Count 1 of the petition prayed: (1) for a rule nisi and process; (2) that the church trustees be required to deliver up the two deeds complained of, and that they be declared null and void and canceled as a cloud upon the title conveyed by Mrs. Thornton and Mrs. Kennedy to the trustees of the Vinings School District for school purposes; (3) that the church trustees be temporarily restrained and permanently enjoined from altering or changing in any way the school building on the premises involved, or from interfering in any way with the use of it for school purposes; and (4) for general relief. Besides for a rule nisi, process, and general relief, count 2 of the petition prayed: that it be decreed that the church trustees, as purchasers from the school trastees with actual and constructive notice of the trust, hold said property as trustees for the taxpayers and school patrons of the Vinings School District; that the court select and appoint, in the manner and way provided by law, new trustees to hold and manage said property as successors to those wrongfully serving as such; and that the church trustees be temporarily restrained and permanently enjoined from altering or changing the school building or interfering in any way with the use of it for school purposes.

The defendants interposed general and special demurrers to each count of the petition. The trial judge sustained the grounds of general demurrer and dismissed the petition, but the special demurrers were not passed on.
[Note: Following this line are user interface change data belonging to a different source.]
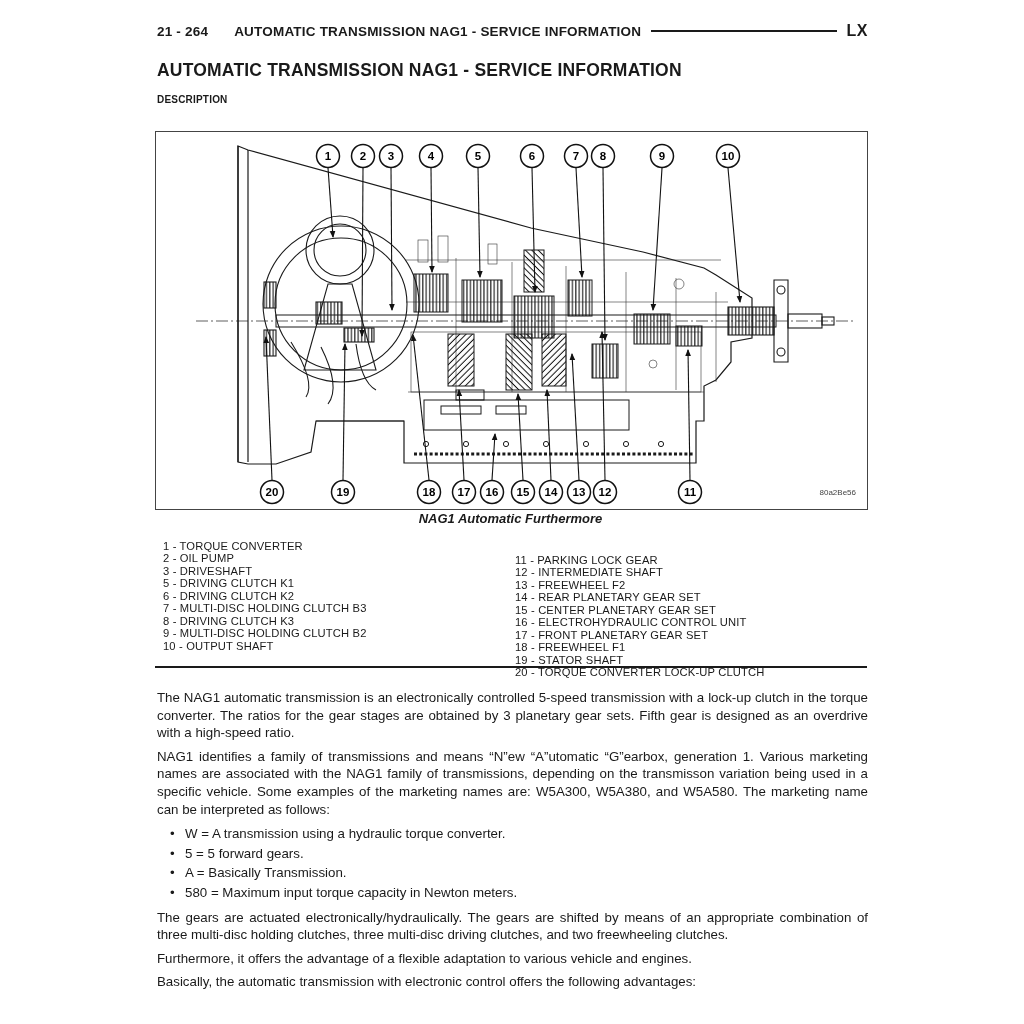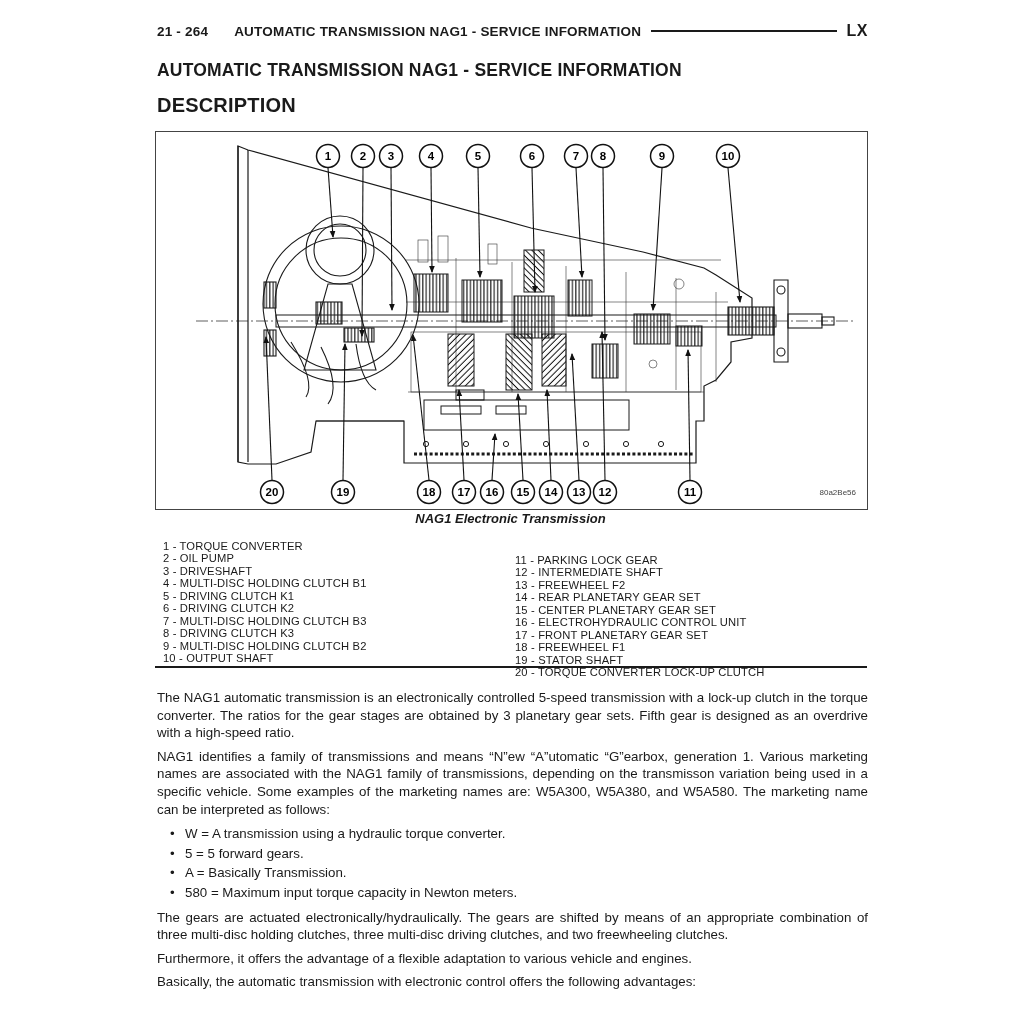"DESCRIPTION" .h2 { font-size: 20px -> 10px }
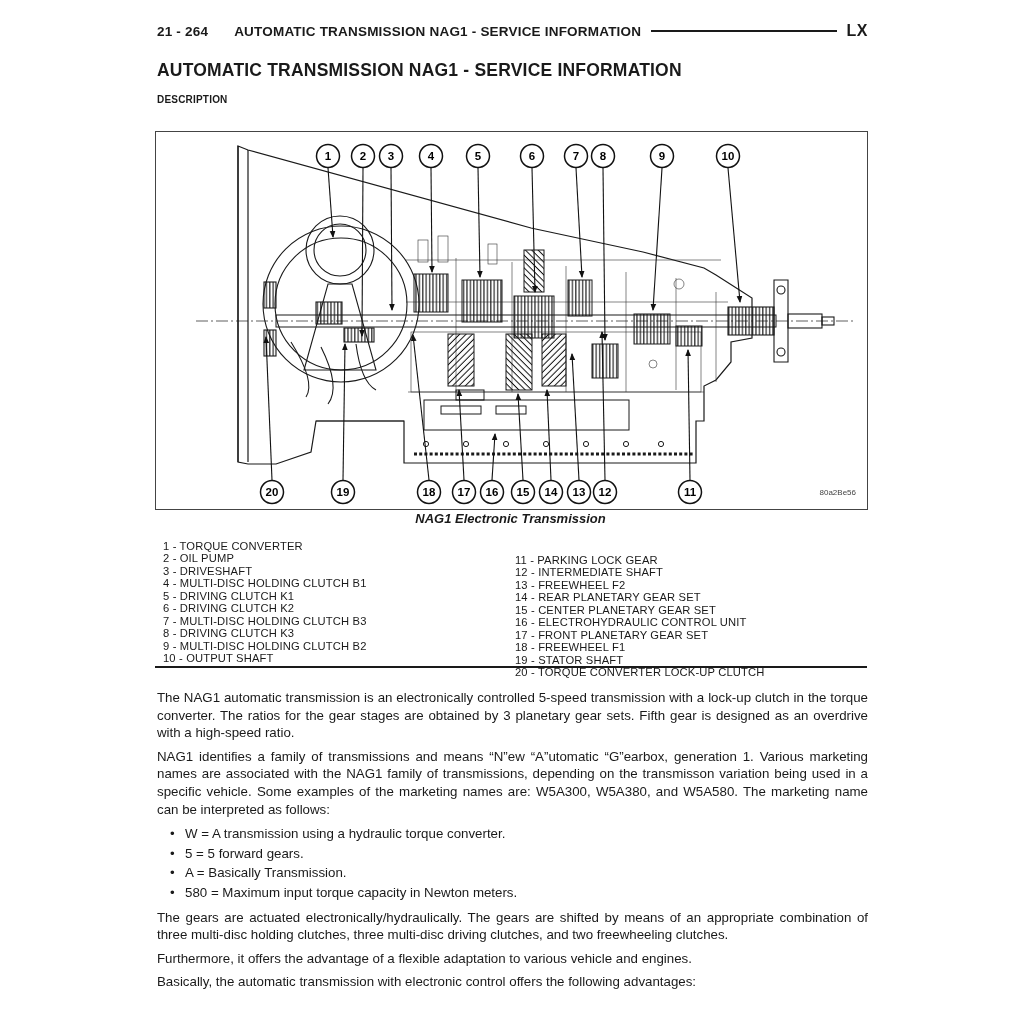"NAG1 Electronic Transmission" div.figcap { text: Electronic Transmission -> Automatic Furthermore }
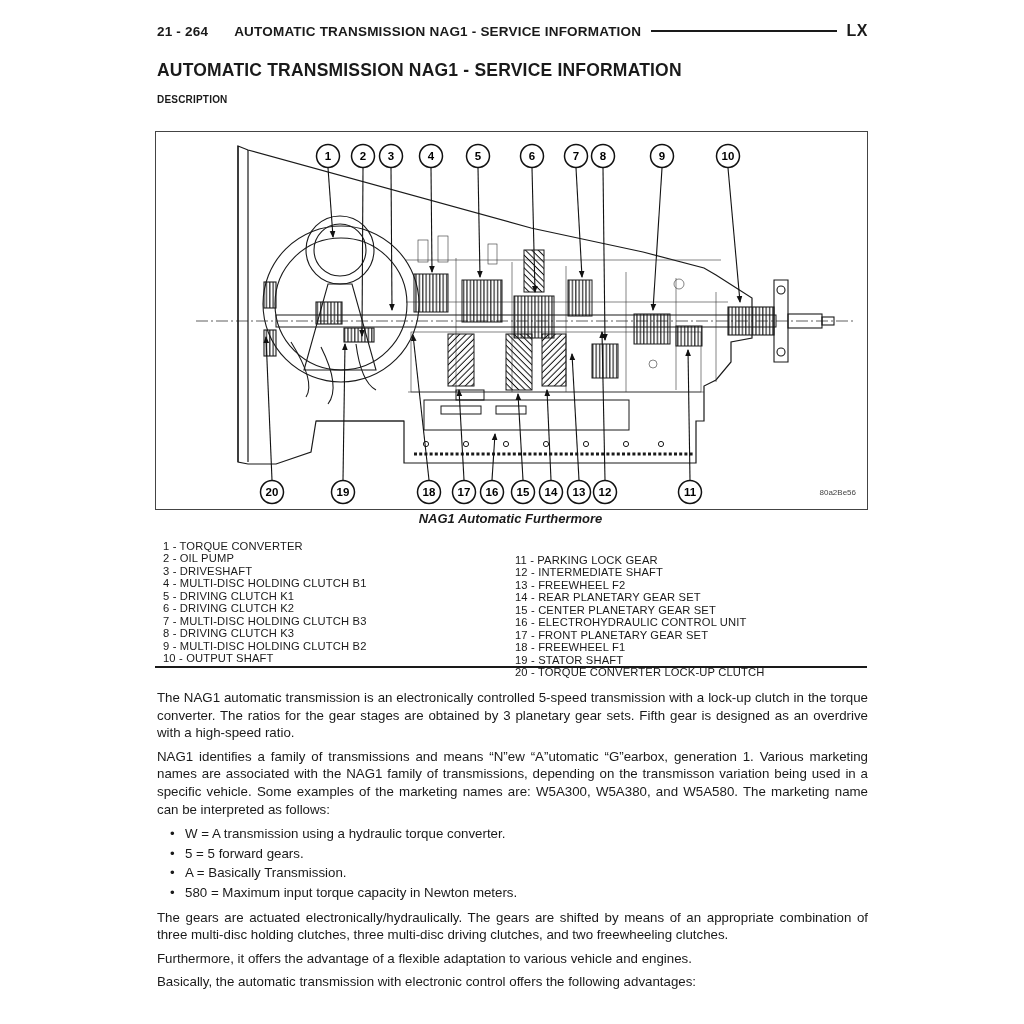"4 - MULTI-DISC HOLDING CLUTCH" div { html: <div>4 - MULTI-DISC HOLDING CLUTCH B1</div> -> none }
The plaintiffs excepted. The several grounds of general demurrer, and the questions raised thereby, will be shown and dealt with in the opinion.

1. Measured by the rules announced in Dominy v. Stanley, 162 Ga. 211 (133 S. E. 245), the facts alleged in the petition, as amended, which are fully set out in the preceding statement of the case, show without any doubt that a charitable trust for educational purposes was created by the deed from Mrs. Thornton and Mrs.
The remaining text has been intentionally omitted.